**ASSIGNED TASK:**
Without pictures, return the lines from the one containing "background: #ffffff;" through the last line of the data below, exactly.

PROVIDED DATA Block Start

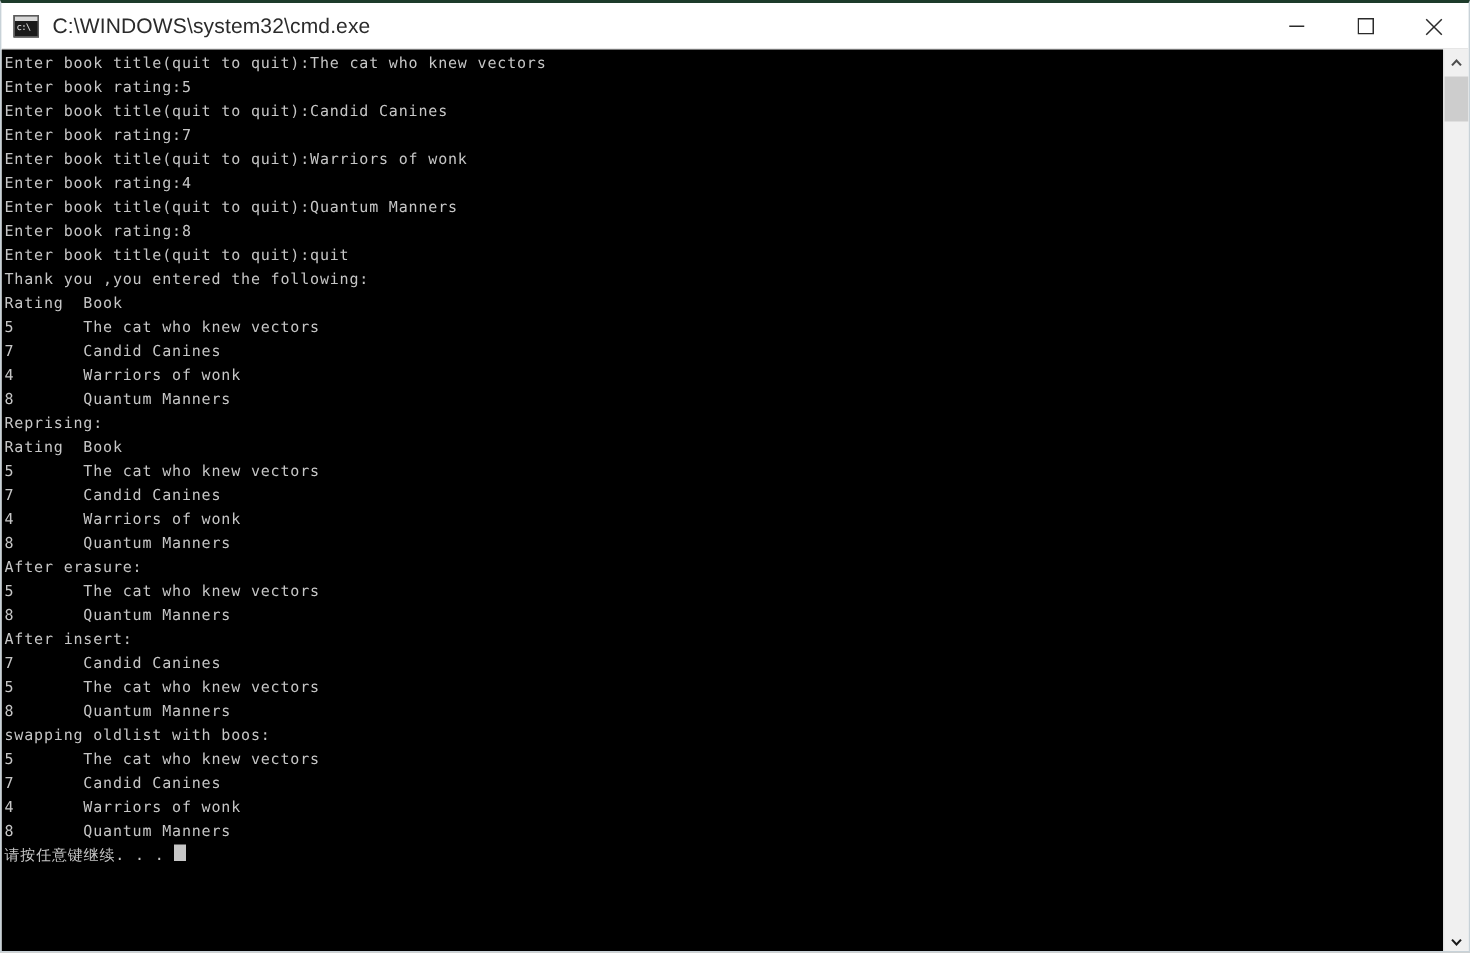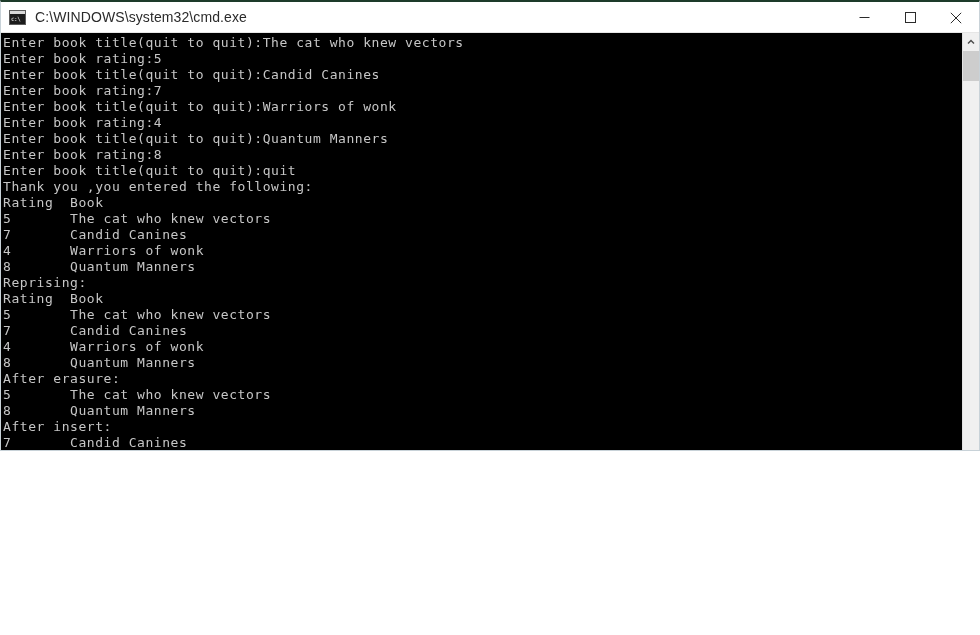--- a/index.html
+++ b/index.html
@@ -14,7 +14,7 @@
   #window {
     position: relative;
     width: 980px;
-    height: 451px;
+    height: 635px;
     background: #ffffff;
     border-top: 2px solid #1d3b2a;
     border-left: 1px solid #c8d2d8;

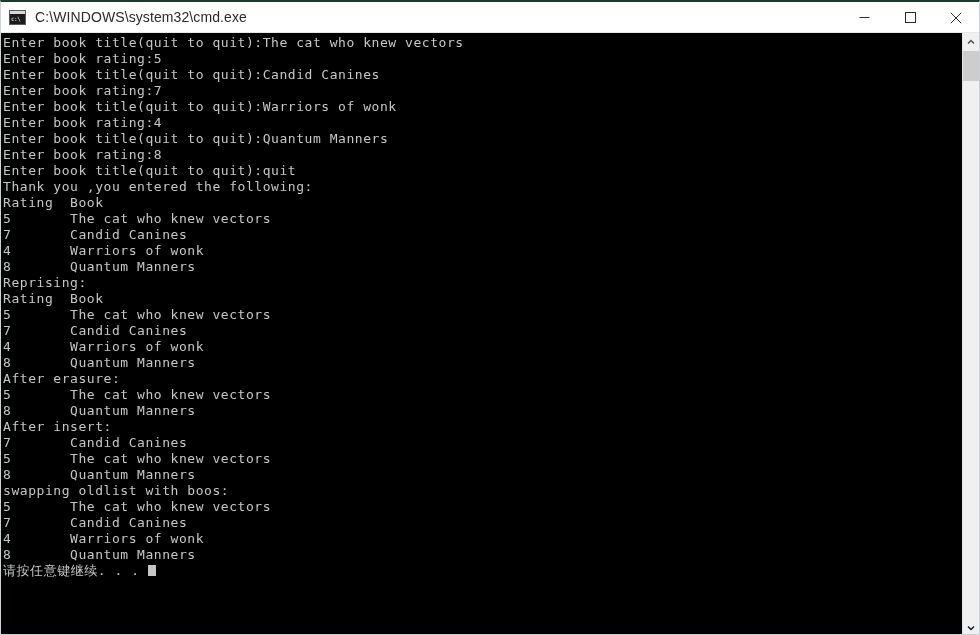--- a/index.html
+++ b/index.html
@@ -98,7 +98,7 @@
     top: 2px;
     margin: 0;
     font-family: "DejaVu Sans Mono", monospace;
-    font-size: 13px;
+    font-size: 10px;
     line-height: 16px;
     color: #c6c6c6;
     white-space: pre;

PROVIDED DATA Block End

**ANSWER SECTION:**
     background: #ffffff;
     border-top: 2px solid #1d3b2a;
     border-left: 1px solid #c8d2d8;

--- a/index.html
+++ b/index.html
@@ -98,7 +98,7 @@
     top: 2px;
     margin: 0;
     font-family: "DejaVu Sans Mono", monospace;
-    font-size: 13px;
+    font-size: 10px;
     line-height: 16px;
     color: #c6c6c6;
     white-space: pre;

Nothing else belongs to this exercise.